“How do you feel?” Ophelia asked, leaning forward. I had a feeling Tolek’s arm around her waist was the only thing keeping her seated.
I shrugged. “The same.”
“What do you mean?” Santorina asked, and I faced her.
“I mean, I’ve lived this long without knowing.”
“CK, you’ve been wanting to find this answer for a while,” Tolek said.
“Yeah.” I sank back into the cushions and accepted if I didn’t talk about this, they’d never let it go. “But I think I was only using it as an excuse. I’m the Mystique Second now, whether I like it or not.” I raised my brows at Ophelia, who gave a smug smirk in return. “And I know I said I didn’t think I was fit for it because I didn’t know who my father was, but I accepted anyway. Now I know, and I feel…the same.”
Actually, I was hollow inside, but that wasn’t due to the revelation. It was about who wasn’t here for it.
“Are you keeping the title?” Malakai asked.
I pretended not to notice the way Ophelia sat up straighter. “I am,” I confirmed. “I still don’t think I’m right for it, but…I’ll keep it. I want it.”
Surprisingly, none of that was difficult to admit. Like a band had snapped around my reservations the past few weeks after squaring off against the Starsearcher Chancellor and learning the truth of his own rule.
“Good,” Mila said. Admiration shone in her eyes.
“You realize what this means, Cypherion?” Jezebel asked as she and Erista entered from what I assumed was the kitchen, carrying trays laden with breakfast.
That smokey scent hit me again, my stomach grumbling as they set them on the dining table, but I asked, “What?”
“You,” Jez said, swiping up a berry and popping it in her mouth, “are a full Mystique Warrior.”
The sentiment settled over the room, slipping between us all like the remnants of a lightning storm.
“I guess I am.” And the electricity sparked through my blood, fueling a sense of belonging.
Malakai’s mother, Akalain Deneski, had been chosen for Lucidius because her family had a strong Mystique heritage, and a Revered needed power. But her older brother—myfather—had been the Deneski heir.
I’d heard of him for years. He was supposedly noble and brave, cunning and charming.

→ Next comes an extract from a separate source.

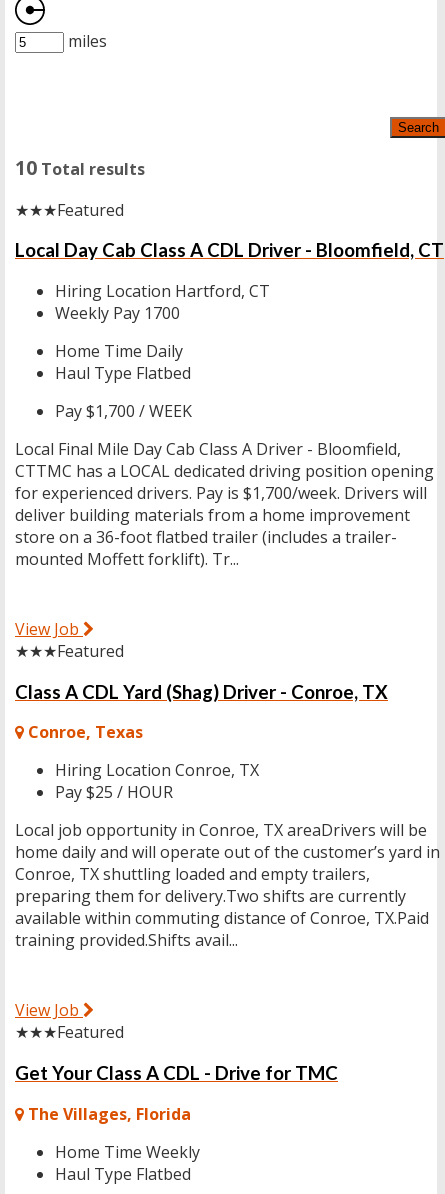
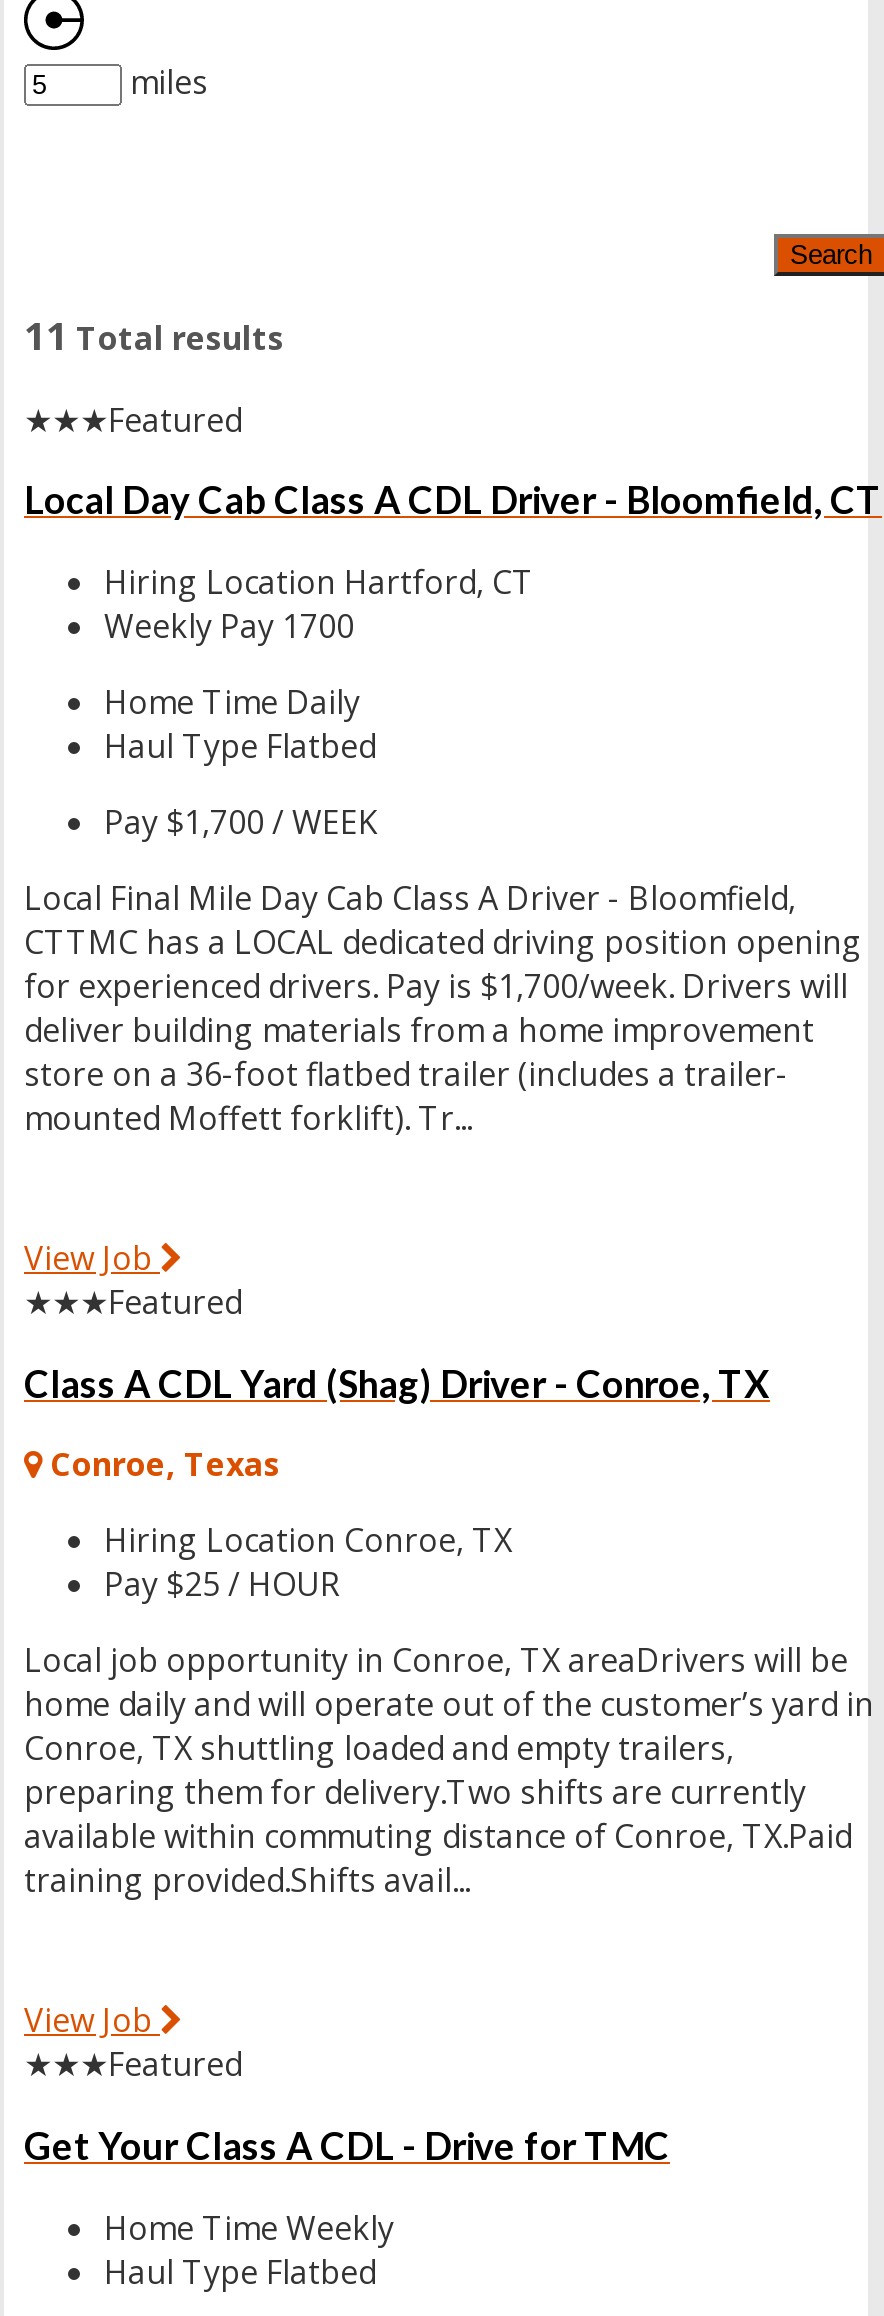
[15,154,145,180] 10 Total results -> [24,307,284,361] 11 Total results
[24,1103,191,1125] The Villages, Florida -> none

“Why didn’t he ever show up?” I asked, deflating a bit. And as I said it, I only looked at Malakai and Tolek. Something in me felt like that question was only for us.
“He might not have known,” Malakai offered. “I wrote to my mother as soon as we got back from the isle last night.”
The isle. Right. Where the fae queen was. How had she even known the truth? There was still a chance she was lying.
Spirits, my head was spinning again. My crisis with my father didn’t matter amid all of that.
But Malakai handed me a wrinkled piece of parchment.
Mali,
I wish I could say I am as surprised as you are, but a piece of me always suspected this might be true?—
“She knew?” I gaped at my friends.
“And didn’t want to share, apparently.” Ophelia scowled as she picked at a loose thread on the couch. Tolek rubbed a hand down her arm as if this was a conversation they’d already hashed out.
“Keep reading,” Malakai instructed. Even his voice was icy, though.
Cypherion’s mother lived in Palerman many years ago, well before any of you were born. She and my brother were crazy about each other, though I thought they lost contact long before she would have had Cypherion.
I didn’t know she returned until after you and Cypherion became friends, given her condition. She never came around to tell any of us she was back. It was only upon meeting Cypherion for the first time and hearing his last name that I guessed who he was related to.